On Fri, Nov 19, 2021 at 9:07 PM Matthew Wilcox <willy@xxxxxxxxxxxxx> wrote:
>
> On Fri, Nov 19, 2021 at 08:50:08PM -0800, Mina Almasry wrote:
> > On remote ooms (OOMs due to remote charging), the oom-killer will attempt
> > to find a task to kill in the memcg under oom. The oom-killer may be
> > unable to find a process to kill if there are no killable processes in
> > the remote memcg. In this case, the oom-killer (out_of_memory()) will return
> > false, and depending on the gfp, that will generally get bubbled up to
> > mem_cgroup_charge_mapping() as an ENOMEM.
>
> Why doesn't it try to run the shrinkers to get back some page cache /
> slab cache memory from this memcg? I understand it might not be able
> to (eg if the memory is mlocked), but surely that's rare.
>

Please correct me if I'm wrong, but AFAICT I haven't disabled any
shrinkers from running or disabled any reclaim mechanism on remote
charges.
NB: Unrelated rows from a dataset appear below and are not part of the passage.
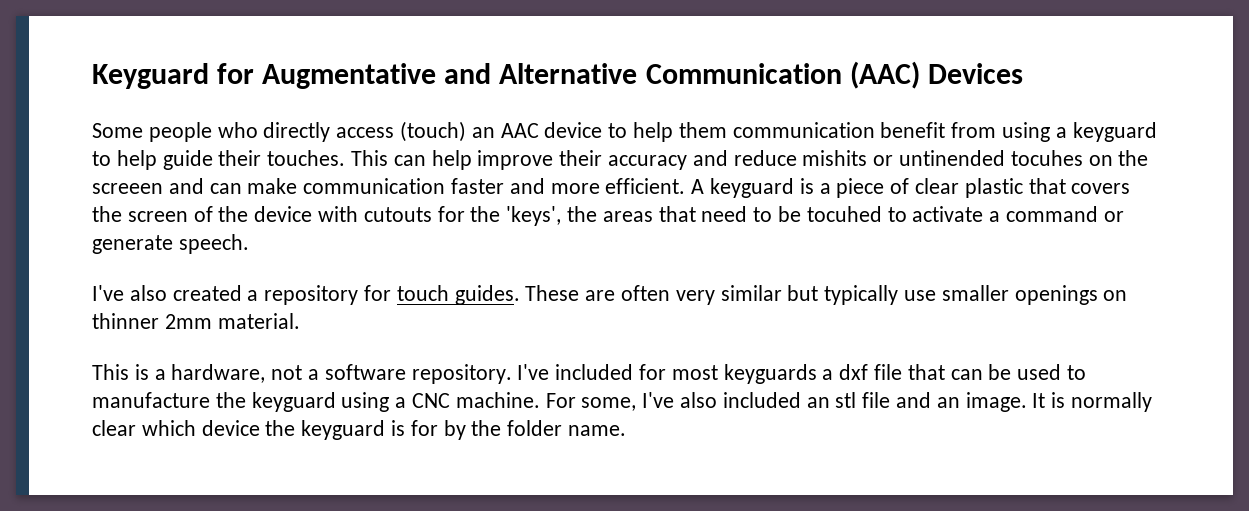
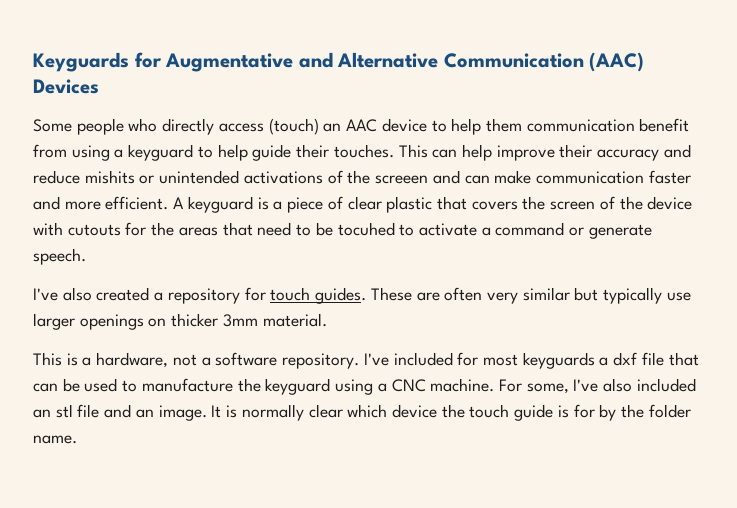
- Keyguard for Augmentative and Alternative Communication (AAC) Devices
+ Keyguards for Augmentative and Alternative Communication (AAC) Devices
- This can help improve their accuracy and reduce mishits or untinended tocuhes on the screeen and can make communication faster and more efficient.
+ This can help improve their accuracy and reduce mishits or unintended activations of the screeen and can make communication faster and more efficient.
- A keyguard is a piece of clear plastic that covers the screen of the device with cutouts for the 'keys', the areas that need to be tocuhed to activate a command or generate speech.
+ A keyguard is a piece of clear plastic that covers the screen of the device with cutouts for the areas that need to be tocuhed to activate a command or generate speech.
- These are often very similar but typically use smaller openings on thinner 2mm material.
+ These are often very similar but typically use larger openings on thicker 3mm material.
- It is normally clear which device the keyguard is for by the folder name.
+ It is normally clear which device the touch guide is for by the folder name.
What I see in the code is that when the remote memcg runs out
of memory is that try_to_free_mem_cgroup_pages() gets called as normal
and we do the MAX_RECLAIM_RETRIES as normal.

It's only in the (rare as you point out) case where the kernel is
completely unable to find memory in the remote memcg that we need to
do the special handling that's described in this patch. Although this
situation is probably quite rare in real-world scenarios, it's easily
reproducible (and the attached test in the series does so), so my
feeling is that it needs some sane handling, which I'm attempting to
do in this patch.